Screenshot and code edit data
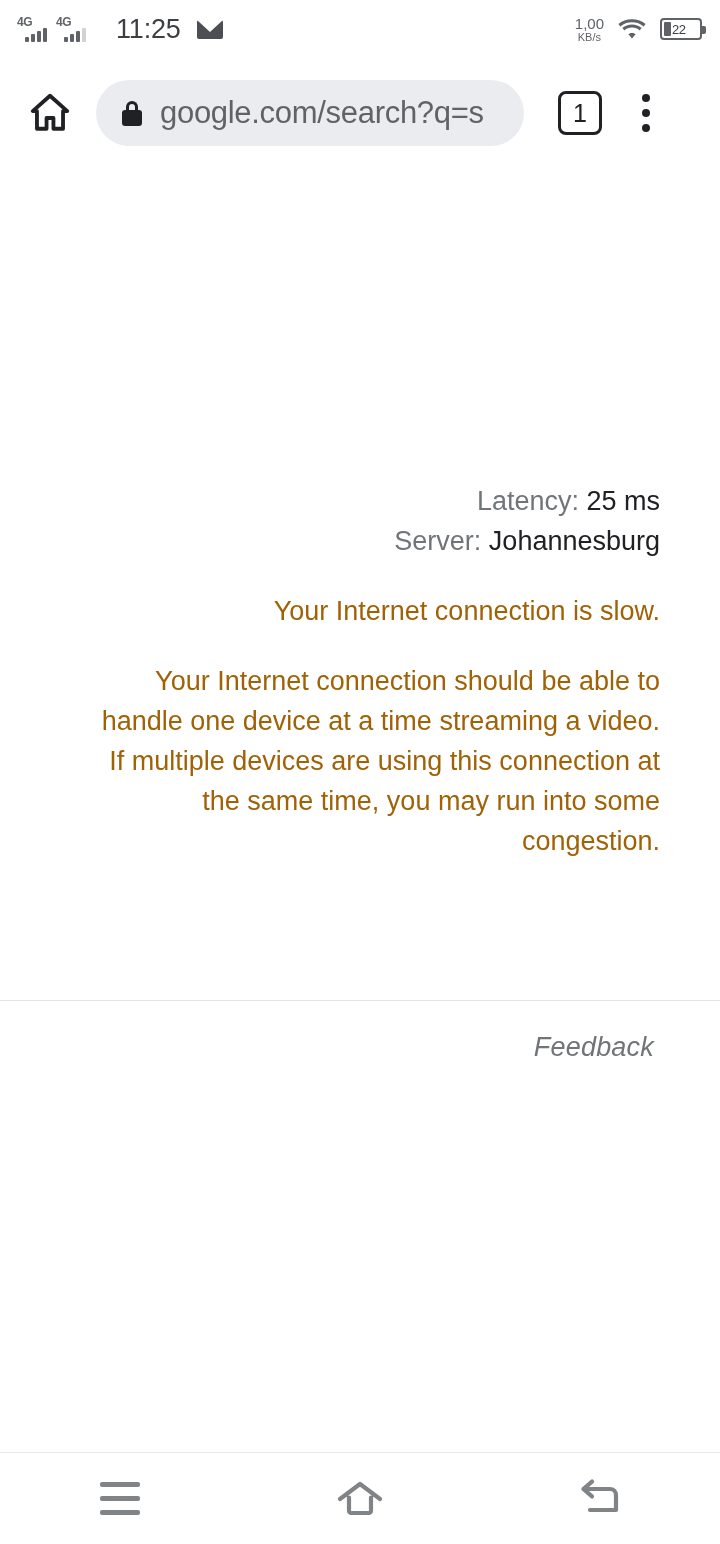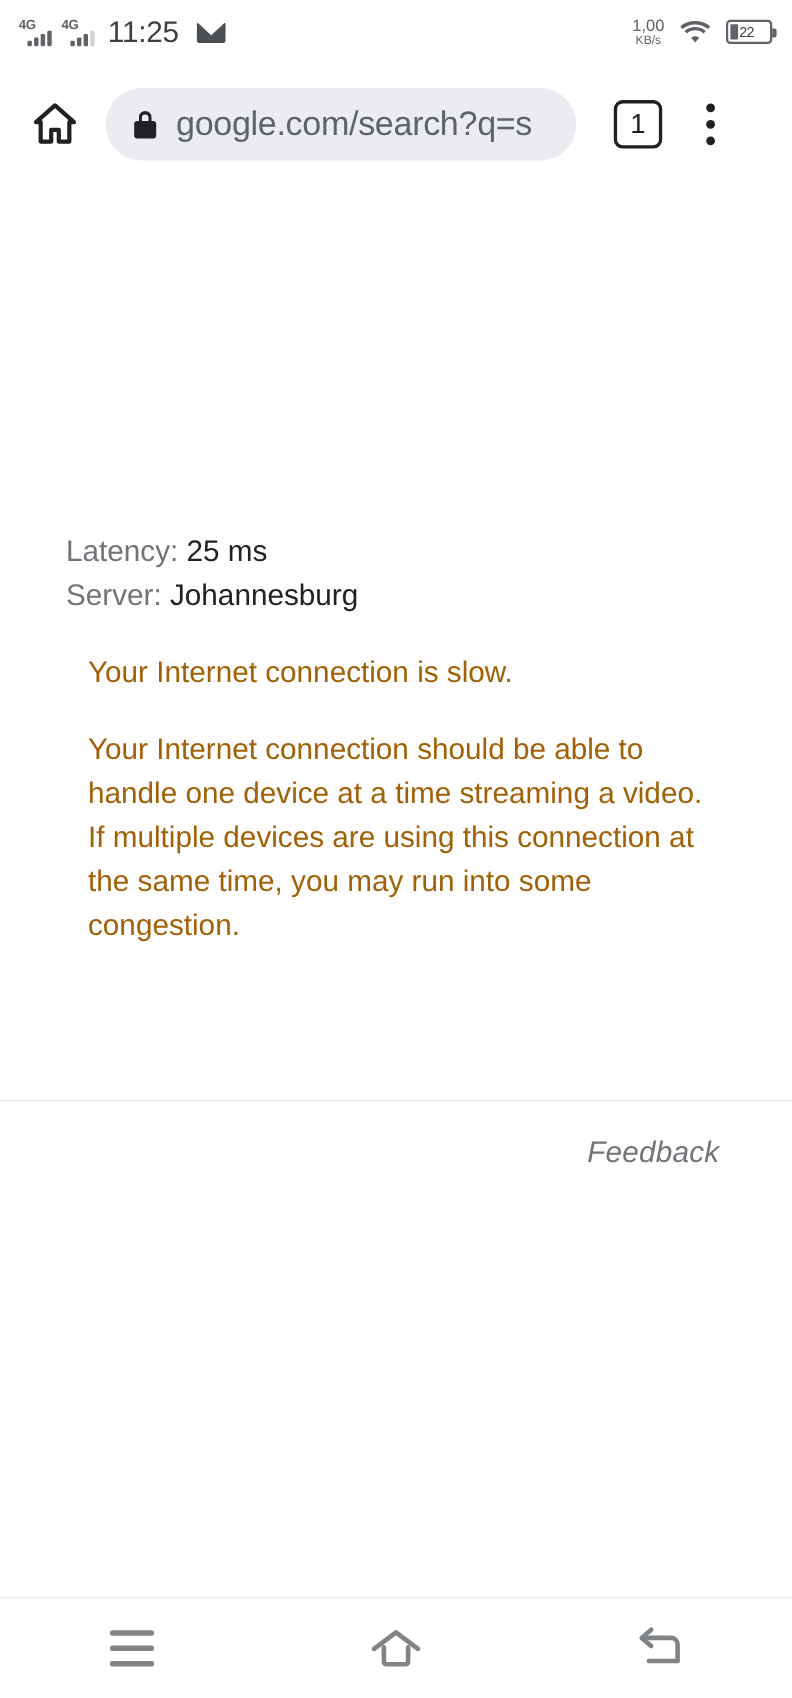--- a/index.html
+++ b/index.html
@@ -22,21 +22,21 @@
   .sb-right { margin-left: auto; display: flex; align-items: center; gap: 14px; }
 
   .signal { position: relative; display: flex; align-items: flex-end; height: 26px; }
   .signal .g { position: absolute; top: -1px; left: -1px; font-size: 12px; font-weight: bold; color:#5f6368; letter-spacing:-.3px;}
   .bars { display: flex; align-items: flex-end; gap: 2px; margin-left: 7px; margin-top: 9px;}
   .bars i { display:block; width: 4px; background: #5f6368; border-radius: 1px; }
   .bars i:nth-child(1){height:5px;} .bars i:nth-child(2){height:8px;}
   .bars i:nth-child(3){height:11px;} .bars i:nth-child(4){height:14px;}
   .bars.dim i:nth-child(4){ background:#d0d2d4; }
 
-  .clock { font-size: 27px; color: #3c4043; letter-spacing: -0.2px; font-weight:400; margin-left: 2px;}
+  .clock { font-size: 27px; color: #3c4043; letter-spacing: -0.2px; font-weight:400; margin-left: 20px;}
 
   .mail { width: 26px; height: 19px; background:#4b4f53; position: relative; border-radius:2px; margin-left:6px;}
   .mail:after{content:"";position:absolute;top:0;left:0;width:0;height:0;
     border-left:13px solid transparent;border-right:13px solid transparent;border-top:12px solid #fff;}
 
   .netspeed { text-align: center; line-height: 1.0; color:#5f6368; }
   .netspeed .v { font-size: 15px; display:block; }
   .netspeed .u { font-size: 11px; display:block; margin-top:1px; }
 
   .wifi { position: relative; width: 28px; height: 22px; }
@@ -93,21 +93,21 @@
     display:flex; background:#fff; border-bottom: 1px solid #e6e8ea;
   }
   .result-cell {
     flex: 1; display:flex; flex-direction:column; align-items:center; justify-content:center;
   }
   .result-cell.left { border-right: 1px solid #e6e8ea; }
   .result-num { font-size: 62px; color:#3c4043; font-weight:400; line-height:1.0; letter-spacing:-1px;}
   .result-lbl { font-size: 25px; color:#70757a; margin-top: 14px;}
 
   
-  .details { position:absolute; top: 439px; left: 0; width:720px; padding: 42px 60px 0 60px;}
+  .details { position:absolute; top: 439px; left: 0; width:720px; padding: 42px 60px 0 60px; text-align: right;}
   .kv { font-size: 27px; line-height: 40px; color:#202124;}
   .kv .k { color:#70757a; }
   .para { font-size: 27px; line-height: 40px; color:#a16207; margin-top: 30px; margin-left: 20px;}
 
   
   .actions {
     position:absolute; top: 886px; left:0; width: 720px;
     display:flex; align-items:center; justify-content:flex-end; padding: 0 66px;
   }
   .btn-text {

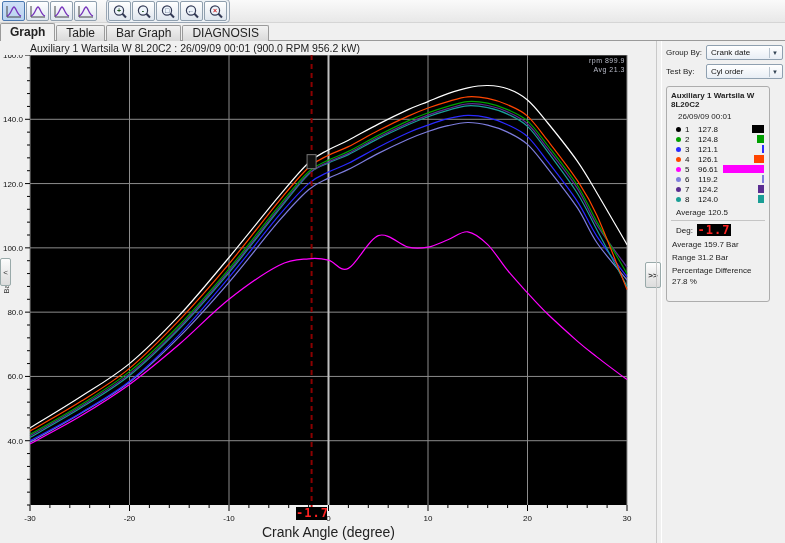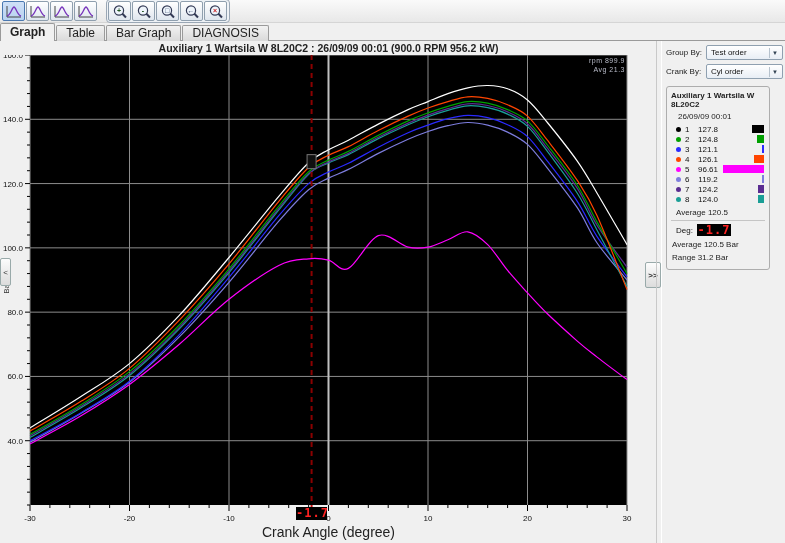--- a/index.html
+++ b/index.html
@@ -20,22 +20,22 @@
   
   #tabstrip { position:absolute; left:0; top:23px; width:785px; height:18px;
     display:flex; align-items:flex-end; }
   #tabstrip:after { content:""; position:absolute; left:0; bottom:0; width:785px; height:1px; background:#9a9a9a; }
   .tab { position:relative; z-index:2; height:16px; padding:0 9px; margin-right:1px;
     border:1px solid #9a9a9a; border-bottom:none; border-radius:2px 2px 0 0;
     background:linear-gradient(#f2f2f2,#d9d9d9); font-size:12px; line-height:15px; color:#222; }
   .tab.active { height:18px; background:#f0f0f0; line-height:17px; font-weight:bold; }
 
   
-  #chart-title { position:absolute; left:30px; top:42px; width:597px; text-align:center;
-    font-size:10.5px; font-weight:bold; color:#222; }
+  #chart-title { position:absolute; left:30px; top:42px; width:597px; text-align:left;
+    font-size:10.5px; font-weight:normal; color:#222; }
   #chart-svg { position:absolute; left:0; top:55px; }
   #overlay-box { position:absolute; left:500px; top:56px; width:125px; text-align:right;
     font-size:7px; line-height:9px; color:#b9bcc9; letter-spacing:0.5px; }
   #ylabel { position:absolute; left:-9px; top:283px; transform:rotate(-90deg);
     font-size:8px; color:#333; width:30px; text-align:center; }
   #xlabel { position:absolute; left:30px; top:524px; width:597px; text-align:center;
     font-size:14px; color:#222; }
   .led { background:#000; color:#ff2222; font-family:"DejaVu Sans Mono", monospace;
     font-weight:bold; font-size:12px; text-align:center; letter-spacing:1px; }
   #cursor-led { position:absolute; left:296px; top:507px; width:31px; height:13px; line-height:13px; }
@@ -53,21 +53,21 @@
     background:#f0f0f0; font-size:8px; }
   .dd-row { display:flex; align-items:center; margin:4px 2px 0 3px; }
   .dd-row label { width:40px; color:#222; }
   .dropdown { flex:1; height:15px; border:1px solid #8fa0b0; border-radius:2px;
     background:linear-gradient(#ffffff,#e8eef5); display:flex; align-items:center;
     padding-left:4px; position:relative; }
   .dropdown .arrow { position:absolute; right:2px; top:2px; width:11px; height:10px;
     font-size:6px; color:#345; display:flex; align-items:center; justify-content:center;
     border-left:1px solid #b6c2cd; }
   #group-box { margin:7px 15px 0 3px; border:1px solid #adadad; border-radius:3px;
-    padding:4px 4px 6px 4px; }
+    padding:4px 4px 14px 4px; }
   #group-box .box-title { font-weight:bold; color:#222; margin-bottom:3px; }
   #group-box .timestamp { margin:1px 0 3px 7px; color:#222; }
   .cyl-row { display:flex; align-items:center; height:10px; margin-left:5px; }
   .cyl-dot { width:5px; height:5px; border-radius:50%; margin-right:4px; flex:none; }
   .cyl-num { width:10px; color:#111; }
   .cyl-val { width:26px; text-align:center; color:#111; }
   .cyl-barwrap { flex:1; display:flex; justify-content:flex-end; padding-right:1px; }
   .cyl-bar { height:8px; }
   .avg-row { margin:4px 0 2px 5px; color:#222; }
   .boxhr { border:none; border-top:1px solid #c5c5c5; margin:3px 0; }
@@ -285,26 +285,26 @@
   <div id="nav-left" class="navbtn">&lt;</div>
   <div id="nav-right" class="navbtn">&gt;&gt;</div>
 
   <div class="vsep" style="left:656px"></div>
   <div class="vsep" style="left:661px; background:#ffffff"></div>
 
   <div id="right-panel">
     <div class="dd-row">
       <label>Group By:</label>
       <div class="dropdown">
-        <span>Test order</span>
+        <span>Crank date</span>
         <span class="arrow">▼</span>
       </div>
     </div>
     <div class="dd-row">
-      <label>Crank By:</label>
+      <label>Test By:</label>
       <div class="dropdown">
         <span>Cyl order</span>
         <span class="arrow">▼</span>
       </div>
     </div>
 
     <div id="group-box">
       <div class="box-title">Auxiliary 1 Wartsila W 8L20C2</div>
       <div class="timestamp">26/09/09  00:01</div>
       <div id="cyl-rows">
@@ -373,18 +373,19 @@
             </span>
           </div>
         </div>
       <div class="avg-row">Average 120.5</div>
       <hr class="boxhr">
       <div class="deg-row">
         <span>Deg:</span>
         <span class="led">-1.7</span>
       </div>
       <div id="stat-lines">
-          <div class="stat-line">Average 120.5 Bar</div>
+          <div class="stat-line">Average 159.7 Bar</div>
           <div class="stat-line">Range 31.2 Bar</div>
+          <div class="stat-line">Percentage Difference 27.8 %</div>
         </div>
     </div>
   </div>
 </div>
 
 </body></html>

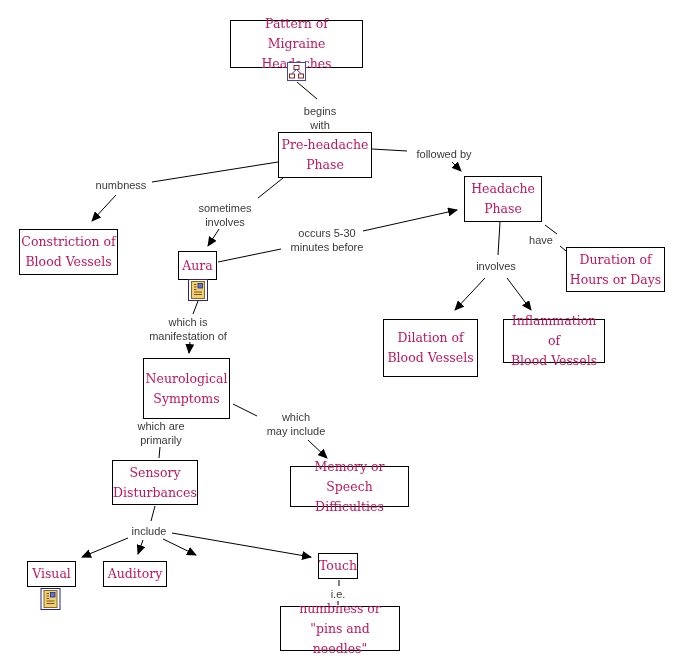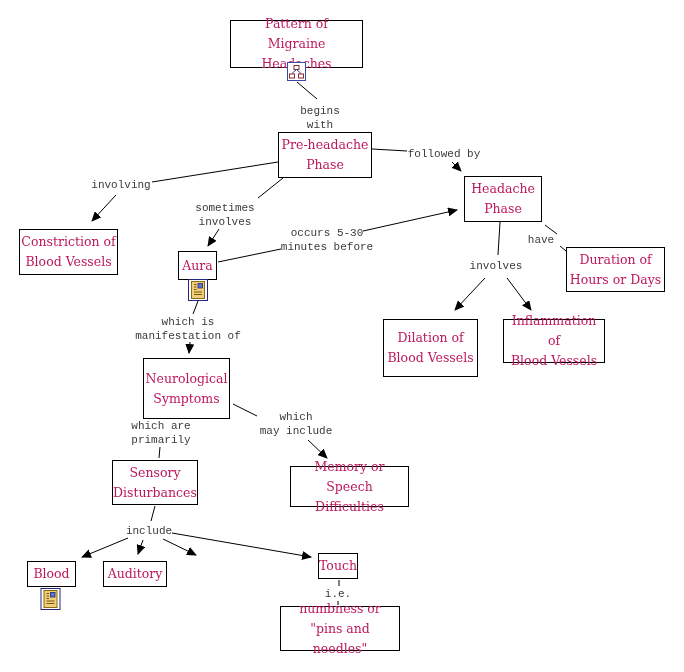--- a/index.html
+++ b/index.html
@@ -23,21 +23,21 @@
     font-family:"DejaVu Serif", serif;
     font-size:12.5px;
     line-height:20px;
     white-space:pre-line;
   }
   .llabel {
     position:absolute;
     transform:translate(-50%,-50%);
     text-align:center;
     color:#3a3a3a;
-    font-family:Liberation Mono, monospace;
+    font-family:Liberation Sans, sans-serif;
     font-size:11px;
     line-height:14px;
     white-space:pre-line;
   }
   .res { position:absolute; }
 </style>
 </head>
 <body>
 
 <div class="canvas">
@@ -118,29 +118,29 @@
   <div class="node" style="left:383px;top:319px;width:95px;height:58px">Dilation of
 Blood Vessels</div>
   <div class="node" style="left:503px;top:319px;width:102px;height:44px">Inflammation of
 Blood Vessels</div>
   <div class="node" style="left:143px;top:358px;width:87px;height:61px">Neurological
 Symptoms</div>
   <div class="node" style="left:112px;top:460px;width:86px;height:45px">Sensory
 Disturbances</div>
   <div class="node" style="left:290px;top:466px;width:119px;height:41px">Memory or
 Speech Difficulties</div>
-  <div class="node" style="left:27px;top:561px;width:49px;height:26px">Blood</div>
+  <div class="node" style="left:27px;top:561px;width:49px;height:26px">Visual</div>
   <div class="node" style="left:103px;top:561px;width:64px;height:26px">Auditory</div>
   <div class="node" style="left:318px;top:553px;width:40px;height:26px">Touch</div>
   <div class="node" style="left:280px;top:606px;width:120px;height:45px">numbness or
 "pins and needles"</div>
 
   <div class="llabel" style="left:320px;top:118px">begins
 with</div>
-  <div class="llabel" style="left:121px;top:185px">involving</div>
+  <div class="llabel" style="left:121px;top:185px">numbness</div>
   <div class="llabel" style="left:444px;top:154px">followed by</div>
   <div class="llabel" style="left:225px;top:215px">sometimes
 involves</div>
   <div class="llabel" style="left:327px;top:240px">occurs 5-30
 minutes before</div>
   <div class="llabel" style="left:541px;top:240px">have</div>
   <div class="llabel" style="left:496px;top:266px">involves</div>
   <div class="llabel" style="left:188px;top:329px">which is
 manifestation of</div>
   <div class="llabel" style="left:161px;top:433px">which are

§ What needs to be done: Beginning with the line above that contains "left:-9px; top:283px; transform:rotate(-90deg);", copy each line exactly up to and including the line that contains "width:5px; height:5px; border-radius:50%;", and go no further.

§ Output:
   #ylabel { position:absolute; left:-9px; top:283px; transform:rotate(-90deg);
     font-size:8px; color:#333; width:30px; text-align:center; }
   #xlabel { position:absolute; left:30px; top:524px; width:597px; text-align:center;
     font-size:14px; color:#222; }
   .led { background:#000; color:#ff2222; font-family:"DejaVu Sans Mono", monospace;
     font-weight:bold; font-size:12px; text-align:center; letter-spacing:1px; }
   #cursor-led { position:absolute; left:296px; top:507px; width:31px; height:13px; line-height:13px; }
@@ -53,21 +53,21 @@
     background:#f0f0f0; font-size:8px; }
   .dd-row { display:flex; align-items:center; margin:4px 2px 0 3px; }
   .dd-row label { width:40px; color:#222; }
   .dropdown { flex:1; height:15px; border:1px solid #8fa0b0; border-radius:2px;
     background:linear-gradient(#ffffff,#e8eef5); display:flex; align-items:center;
     padding-left:4px; position:relative; }
   .dropdown .arrow { position:absolute; right:2px; top:2px; width:11px; height:10px;
     font-size:6px; color:#345; display:flex; align-items:center; justify-content:center;
     border-left:1px solid #b6c2cd; }
   #group-box { margin:7px 15px 0 3px; border:1px solid #adadad; border-radius:3px;
-    padding:4px 4px 6px 4px; }
+    padding:4px 4px 14px 4px; }
   #group-box .box-title { font-weight:bold; color:#222; margin-bottom:3px; }
   #group-box .timestamp { margin:1px 0 3px 7px; color:#222; }
   .cyl-row { display:flex; align-items:center; height:10px; margin-left:5px; }
   .cyl-dot { width:5px; height:5px; border-radius:50%; margin-right:4px; flex:none; }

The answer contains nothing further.